The features of the present invention are:

1. The preparation of the filter structure by laser belongs to non-contact processing. High precision and fast speed.

2. The filter device is made of glass, which has little pollution and low cost.

3. What the present invention uses is semiconductor-pumped green laser or ultraviolet pulse laser.

4. The filter channel is naturally produced by stress, flat and smooth.

5. The shape control of the filtering area is simple. Can be a triangle, circle, quadrilateral, or closed curve.

Description of drawings

Fig. 1 is the structural representation of the glass filter structure manufacturing system used in the present invention

In the figure: 1, galvanometer scanning system, 2, laser beam, 3, filter structure, 4, filter structure glass substrate, 5, processing platform, 6, laser, 7, computer.

Fig. 2 Filter structure point cloud model diagram, a, schematic diagram of 3D point cloud model, b, top view of 3D point cloud model, c, side view of 3D point cloud model.

Figure 3 is a physical picture of an ordinary glass circular filter structure with a thickness of 5 mm, and the diameter of the filter channel is about 5 μm.

Figure 4 is a physical picture of an ultra-clear glass square filter structure with a thickness of 5 mm, and the diameter of the filter channel is about 5 μm.

Detailed ways

First of all, it must be pointed out that this embodiment is only used to further illustrate the present invention, and should not be construed as limiting the protection scope of the present invention.

Example 1

The present invention selects 532nm semiconductor-pumped green light laser with small volume and convenient processing, and the laser motion control system adopts a scanning vibrating mirror; selects ordinary glass with a thickness of 1.1mm as material; selects a circle as the shape of the filtering structure. The diameter of the filter channel is 10 μm, and this example belongs to the preparation of an ordinary glass circular filter structure.

This example is carried out as follows: clean the glass and place it on the processing platform; use 3Dmax to make a model with a height of 4mm and save it in OBJ format; import the file into professional software to generate a point cloud model; adjust the point cloud density to 130 (point/mm ² ), save the point cloud model in dxf format, see Figure 2 for the model diagram; import the point cloud model dxf file into the laser galvanometer control software; set the laser power to 745mw, laser repetition frequency to 1.81kHz, single pulse Spotting; turn on the laser, so that the laser starts scanning according to the preset processing parameters; after scanning, take out the glass and blow the surface clean with auxiliary gas. The physical picture is shown in Figure 3.
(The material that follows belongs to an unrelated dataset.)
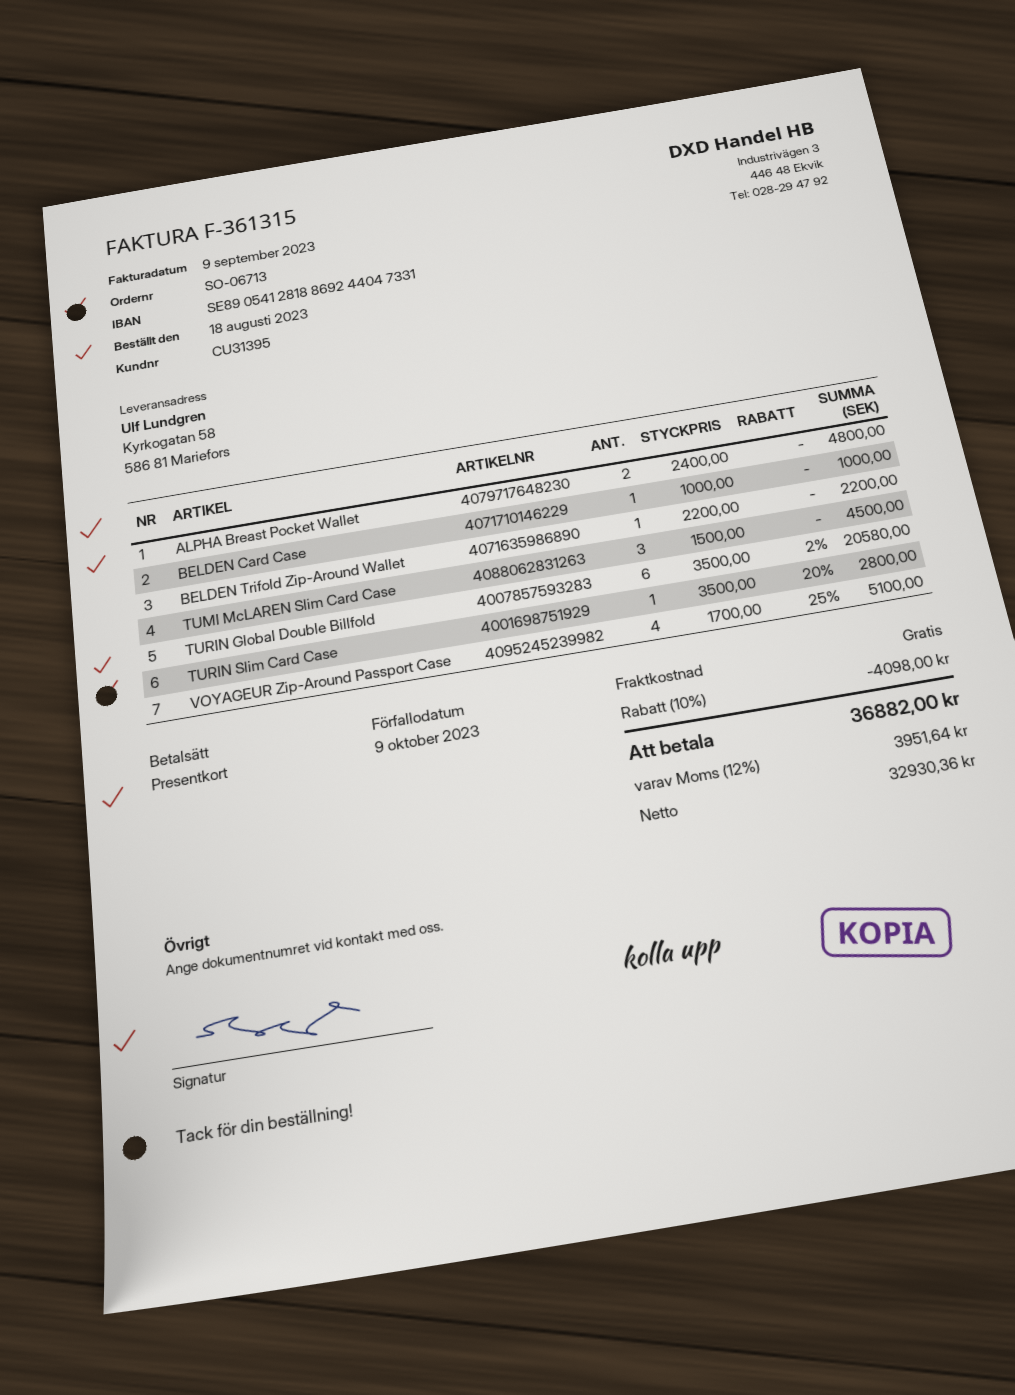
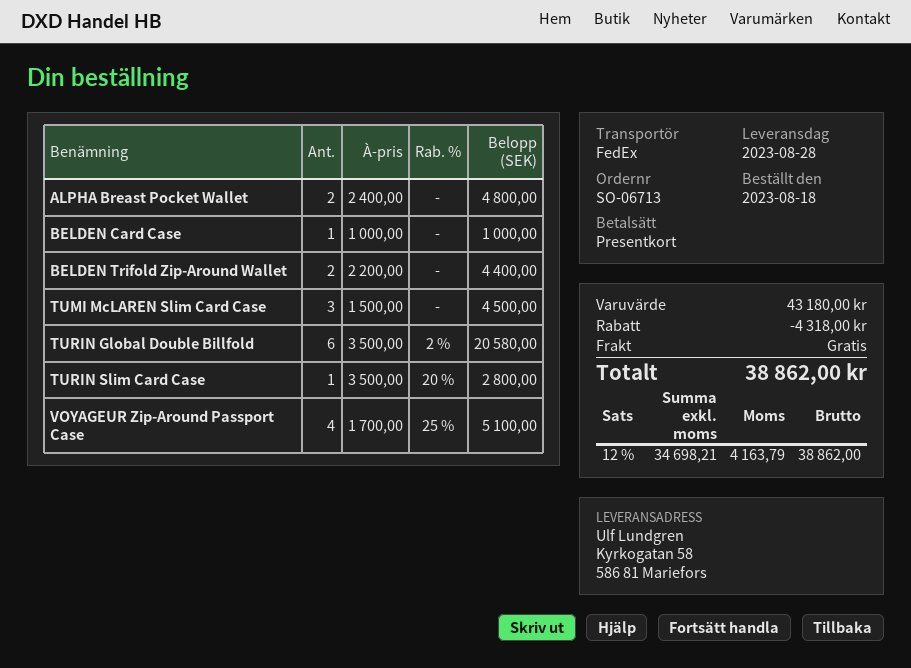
BELDEN Trifold Zip-Around Wallet: 1 x 2200.00 = 2200.00 -> 2 x 2200.00 = 4400.00
discount: 4098.00 -> 4318.00
net: 32930.36 -> 34698.21
tax: 12% = 3951.64 -> 12% = 4163.79
total: 36882.00 -> 38862.00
In addition, for the above ordinary soda lime glass with a thickness of 1.1mm, if the point cloud density is changed to 140 points/mm ² , the laser power is changed to 725mw, and other parameters remain unchanged, the filter structure with a channel diameter of 5 μm can be fabricated.

Claims (1)

1. A method for making a filter structure of glass material, characterized in that, comprising the steps: (1) Use 3D modeling software to establish a filter network structure model in the computer; (2) Extract the nodes in the network structure to create a point cloud model. At this time, the distance between two points in the vertical direction should be 1.8~2.1 times the distance in the horizontal direction; the height of the point cloud model must be greater than the thickness of the glass by 2mm~4mm; the point cloud density is Change within the range of 130~160 points/ ^mm2 ; (3) Use the laser to cooperate with the processing platform and the galvanometer system to carve points inside the glass material to form cracks according to the generated point cloud model. Microchannels will be formed between points due to stress, so that the points are connected and formed Microstructure with filtering function; the power of green laser varies from 300mw to 750mw, and the power of ultraviolet laser varies from 400mw to 900mw.